Conversa de Bar

– Eu tava pensando numa coisa, Jorge...

– Quantos copos, Rico? Quando tu vem com esse papo de “eu tava pensando numa coisa, Jorge...” é que a bebida tá começando a subir...

– Nem vem, Jorge! É sobre a história que eu tô escrevendo...

– Tá!? Tem certeza? Faz uns três meses já que eu ouço tu dizer que tá escrevendo, que vai escrever, por causa disso, por causa daquilo, por que não sei mais o quê...

– Tá, mas também não dá pra escrever sem ter uma idéia.

– E agora, tu tem essa idéia?

– Então, era o que eu tava tentando dizer agora há pouco.

– E que idéia é essa? Garçom, mais uma!

– Um diálogo. Imagina contar toda uma história num diálogo... sem narrador.

– Com certeza não dá. Tu tem que ter um narrador. A professora do primário já dizia: “é uma narrativa, por que tem narrador.”

– Não precisa, Jorge. Duas pessoas conversando... Não, garçom, a gente pediu a mesma, cara...

– Desculpa, eu já trago.

– Tá, onde eu tava mesmo? Ah! Duas pessoas conversando podem dispensar um narrador.

– Será!? Volta e meia um dos dois personagens teria que se tornar um pouco narrador...

– Por quê?

– Pensa comigo, Rico. Duas pessoas, quando conversam, normalmente às vezes contam coisas que lhes aconteceram, como quando eu te contei do meu caso com a Laís...

– Mesmo assim, isso não seria narrar a história. Mas seriam histórias dentro da história que não está sendo narrada. E não só isso, Jorge. Tem horas nas nossas conversas que a gente não conta história nenhuma.

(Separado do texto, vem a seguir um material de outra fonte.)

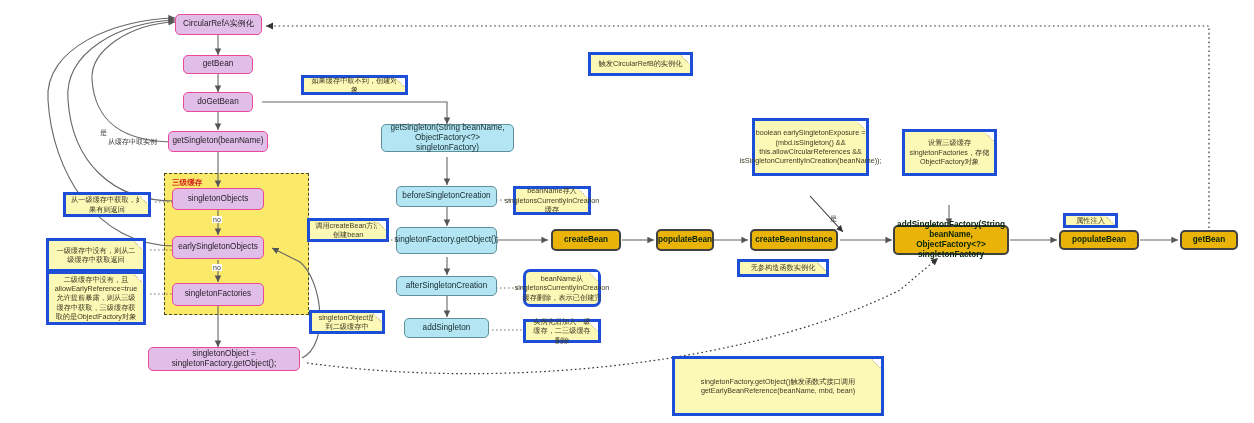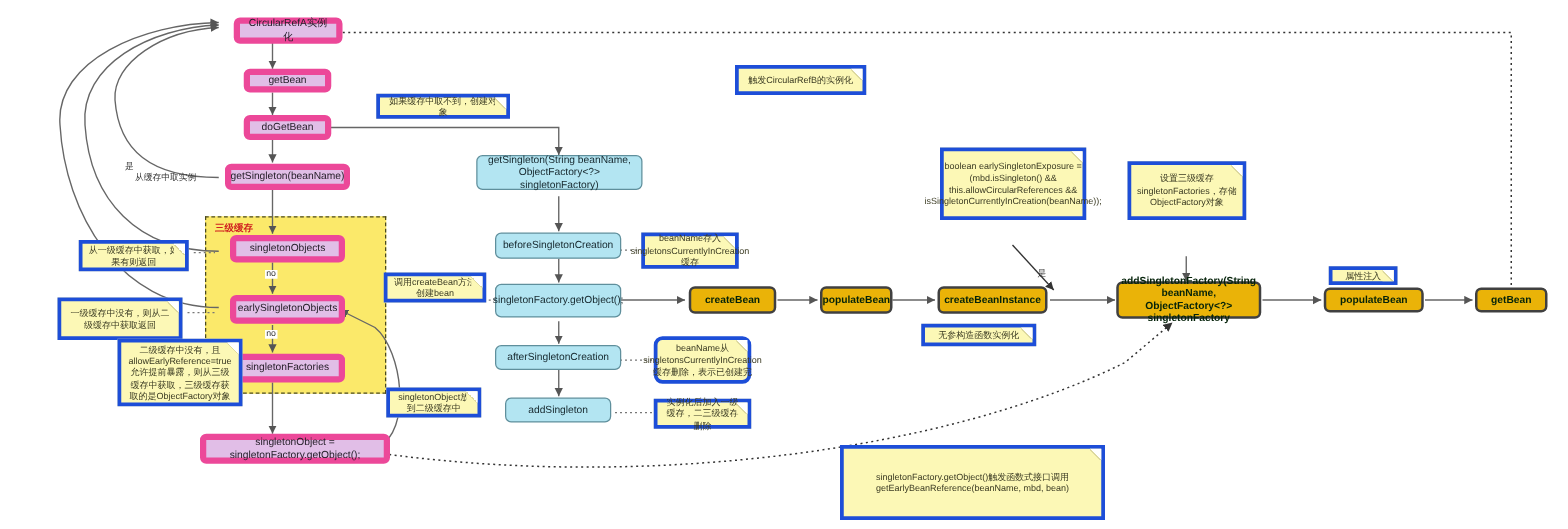--- a/index.html
+++ b/index.html
@@ -3,21 +3,21 @@
 <meta charset="utf-8">
 <style>
   html,body{margin:0;padding:0;background:#ffffff;}
   body{font-family:"Liberation Sans","DejaVu Sans",sans-serif;}
   #canvas{position:relative;width:1254px;height:423px;background:#fff;overflow:hidden;}
   svg.edges{position:absolute;left:0;top:0;width:1254px;height:423px;pointer-events:none;}
 
   .node{position:absolute;box-sizing:border-box;display:flex;align-items:center;
         justify-content:center;text-align:center;border-radius:5px;
         font-size:8.2px;line-height:1.25;padding:2px 4px;}
-  .node.purple{background:#e1bee7;border:5px solid #ec4899;color:#27202b;margin-left:12px;}
+  .node.purple{background:#e1bee7;border:1px solid #ec4899;color:#27202b;}
   .node.blue{background:#b3e5f2;border:1px solid #5f8f9c;color:#16282e;}
   .node.green{background:#eab308;border:2px solid #404040;color:#05230a;font-weight:bold;}
 
   .note{position:absolute;box-sizing:border-box;background:#fcf8b6;color:#3a3a22;
         font-size:7.2px;line-height:1.3;padding:3px 4px;text-align:center;
         display:flex;align-items:center;justify-content:center;
         border:3px solid #1d4ed8;}
   .note .fold{position:absolute;top:0;right:0;width:9px;height:9px;
         background:linear-gradient(225deg,#ffffff 0 50%,#ddd9a0 50% 58%,#fcf8b6 58%);}
   .note-title{position:absolute;font-size:7.6px;font-weight:bold;color:#d02020;}
@@ -146,21 +146,21 @@
   <div class="note" style="left:63px;top:192px;width:88px;height:25px;">
     <span class="fold"></span>
     <span>从一级缓存中获取，如果有则返回</span>
   </div>
 
   <div class="note" style="left:46px;top:238px;width:100px;height:34px;">
     <span class="fold"></span>
     <span>一级缓存中没有，则从二级缓存中获取返回</span>
   </div>
 
-  <div class="note" style="left:46px;top:271px;width:100px;height:54px;margin-left:48px;">
+  <div class="note" style="left:46px;top:271px;width:100px;height:54px;">
     <span class="fold"></span>
     <span>二级缓存中没有，且allowEarlyReference=true允许提前暴露，则从三级缓存中获取，三级缓存获取的是ObjectFactory对象</span>
   </div>
 
   <div class="note" style="left:307px;top:218px;width:82px;height:24px;">
     <span class="fold"></span>
     <span>调用createBean方法创建bean</span>
   </div>
 
   <div class="note" style="left:309px;top:310px;width:76px;height:24px;">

Ela se desenvolve sem a gente precisar narrar.

– É... pelo visto se a gente não narra... Ô, garçom! E a cerva?

– Só um momento, senhor!

– E aí, senhor, foi bom pra você?

– Nem vem com essa, Rico!

– Ainda tá grilado com a Lurdinha, né? Aliás, reparou que seus rolos é tudo com a letra ele? Lurdinha, Laís, Luísa, Lia...

– Bom, espero que a próxima, mesmo que seja uma Lavínia, não fique me chamando de senhor na cama...

– Devia ser brochante, né?

– Ô...

– Fila da puta!!!

– Nossa, que foi isso!?

– Aquele cara aí da outra mesa...

– Credo, pra que esse grito de matar defunto?

– Truco.

– Ah...

– Aqui, senhores, desculpa a demora.

– Tá, valeu meu chapa.

– Lembra do Chapinha?

– Cara! Tu desenterrou um, agora... Nunca mais vi o Chapinha... Danilo, né?

– É, acho que é. Ele e o Hélio não iam abrir um bar?

– Será que abriram?

– Pois é, tá aí... Eu acho que eu tenho o telefone do Hélio, ainda. Vou ligar pra ele e perguntar.

– Quem sabe a gente não arruma umas cervas mais em conta...

– Nem me fale. Aqui anda meio careiro, ultimamente.

– Não, e o atendimento? Só piora. Que é que adianta chamar o cliente de senhor e demorar o tempo que demora?

– E o cara ainda traz uma outra cerva... Pô, nem apontando a marca pro cara trazer igual...

– Vai ver o cara é míope e tem vergonha de usar óculos.

– Mas tem lente, pra quê, pô?

– Putz, quase meia noite! Tenho que ir!

– Ué? Por quê?

– Tô sem carro, lembra?

– Nossa, é mesmo! Melhor tu se mandar...

– Pra você é fácil, mora do lado do bar... Falou!

– Escuta, mas e o tal livro?

– Livro!?

– É. Esse que tu disse que vai escrever, ou tá escrevendo, não sei.

– Ah... Tá. Não é um livro. É só uma história.

– Tá. E a história?

– Mudei de idéia. Dá não.

– Não vai escrever?

– Não, narrativa sem narrador até é possível. Mas é que uma conversa entre dois narradores seria muito, mas muito mais interessante.